In my family, menu planning falls to me because I’m the one who likes to scour Pinterest and magazines and blogs for new recipes. I now have a few favorites that I fall back on, but I’m always excited to try something new. My recipe collection grew so much that I had to get the Paprika app to manage it. I have fond memories of nursing my newborn in my parents’ living room while shouting instructions to those in the kitchen because I had planned the menu and couldn’t be involved in the process as much as I would have liked.

Here are a few things to consider when planning your menu:

  1. Who’s Coming to Dinner? - Will there be someone with allergies or dietary restrictions? Will there be lots of children? If you’re hosting, it’s nice to keep the needs of your guests in mind. If you can’t accommodate the special requirements, then perhaps ask them to bring a dish that they can eat. As a vegetarian, I never mind contributing a dish to a meal. One of my favorite vegan holiday entrees is Country ‘Meatloaf’ with Golden Gravy. Macaroni and Cheese is usually a hit with children. I use this from scratch version that has been in my rotation since 2006 when I took it to my husband’s organization day.

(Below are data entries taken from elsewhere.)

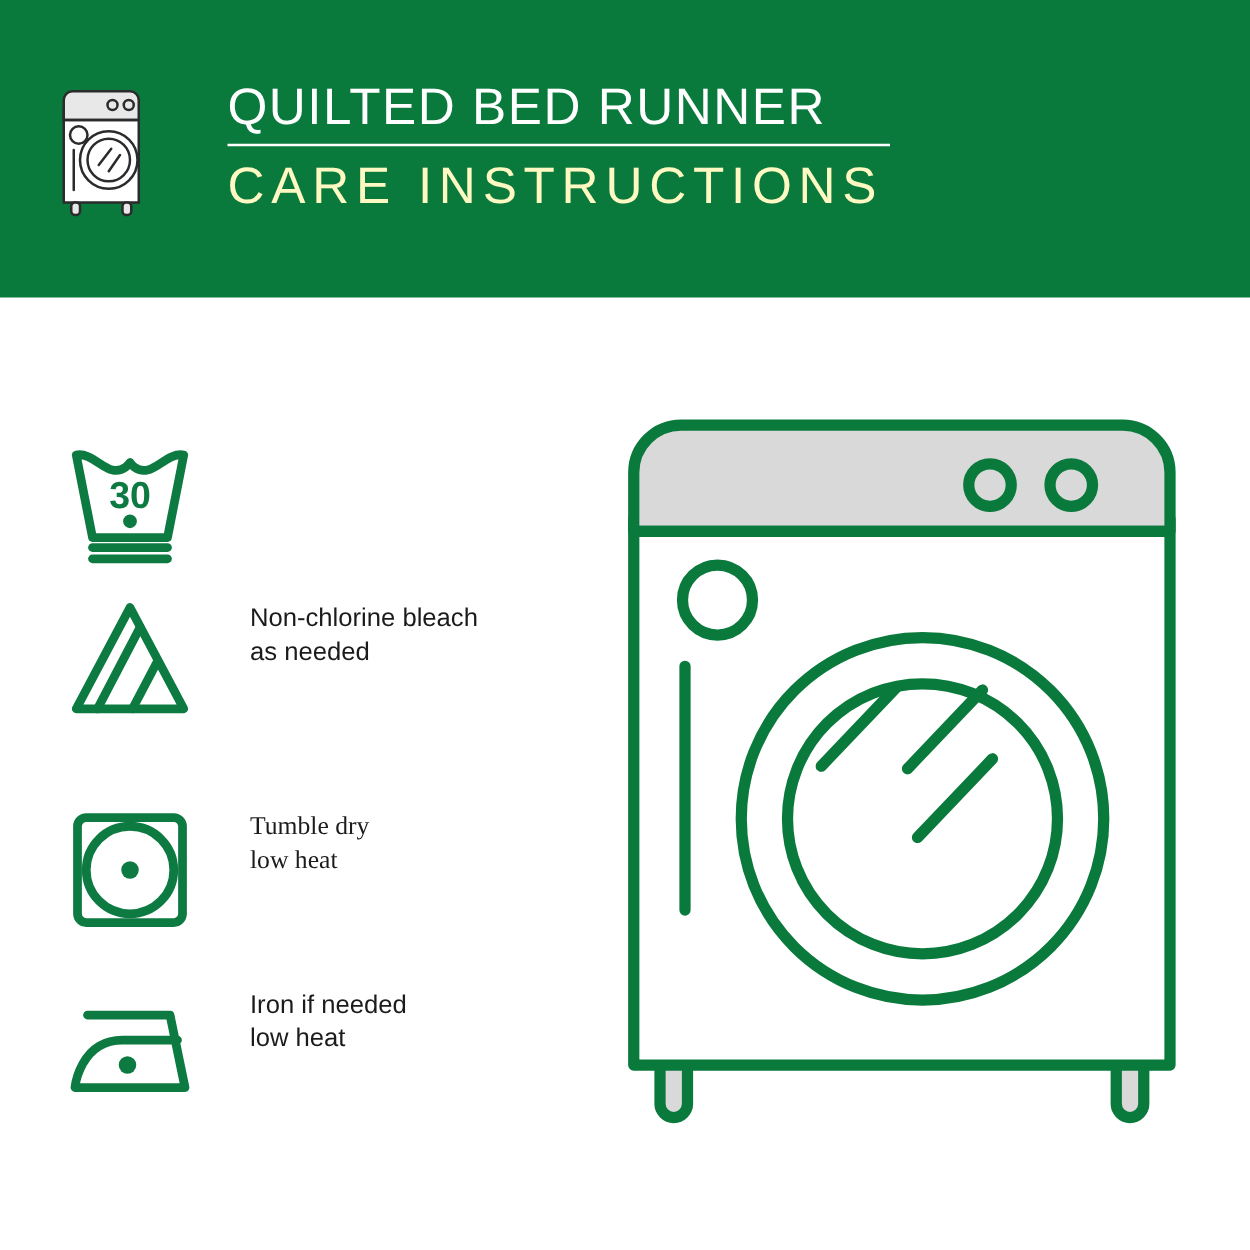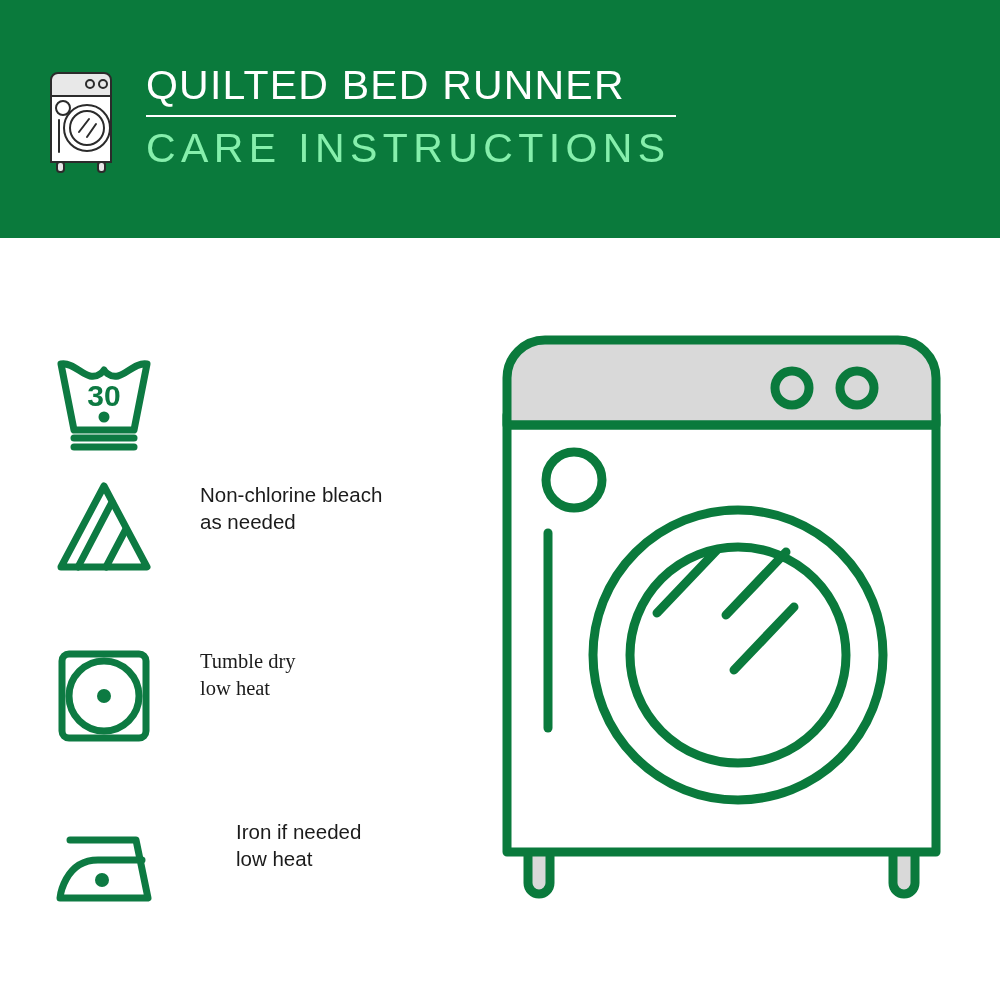"QUILTED BED RUNNER" .header-inner { gap: none -> 36px }
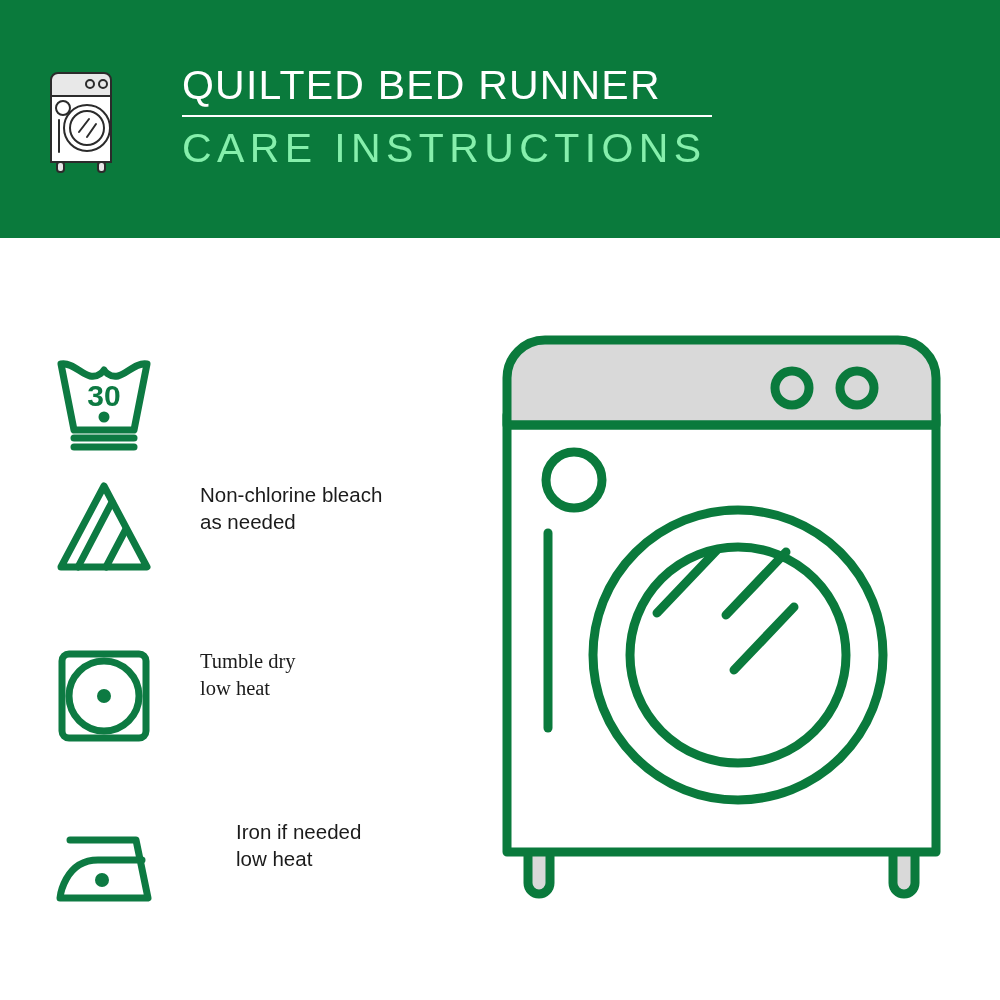"CARE INSTRUCTIONS" .title-sub { color: #86efac -> #fef9c3 }
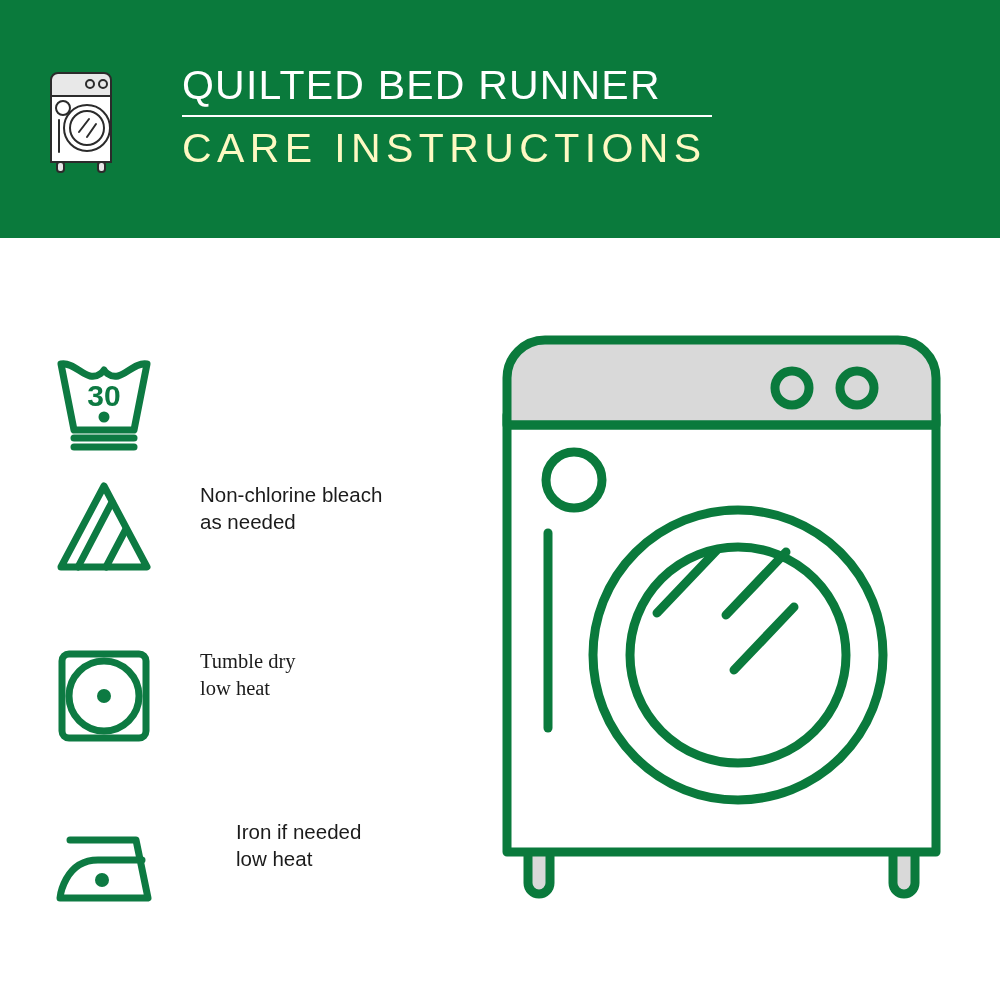"Iron if needed" .care-row-4 { gap: 36px -> none; top: 576px -> 548px }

  2. Find balance. - Holiday meals are a time when everybody expects a decadent, filling meal. When I’m planning a menu for friends or extended family, I want to make sure the meal meets their expectations so I make special recipes that make an appearance at my table once or twice a year, like Martha Stewart’s Luxurious Mashed Potatoes (FYI, I have NEVER needed all of that heavy cream) or the Buttery Dinner Rolls recipe that came with my stand mixer. That being said, I always make sure to offer a green vegetable. This Healthy Green Bean Salad from Dr. Weil is perfect because it can be made ahead of time and left to marinate while you’re making the other dishes. It is a fresh replacement for the traditional green bean salad. Coconut Mashed Yams with Currants is a healthier stand-in for the über-sweet, marshmallow-topped, sugar-filled, concoction we grew up with. And, if you haven’t tried making your own cranberry sauce yet, it’s easy to do and extra flavorful. This Cranberry Sauce with Star Anise smells really great while it’s simmering. I always start with a small amount of sugar and add to taste. So, enjoy your holiday meal, but create balance with your offerings and as always, watch your portions.
  3. Can You Pull it Off? - If several people are contributing to the meal, there’s a little bit less pressure. But, if you’re putting on the whole show, you need to make sure you plan oven and stove top time so you can have everything ready at a reasonable hour. I always do my baking the day before so I don’t have to fuss with it on Thanksgiving Day. I also make a schedule of my other dishes, noting things that can be made in advance like salads, things like dressing that can be made ahead up to a certain point, and things like gravy that need to be made at the last minute. I number my recipes so I know the exact order in which I’ll work on them. Having a plan allows you to focus on the important things, like spending time with the ones you love.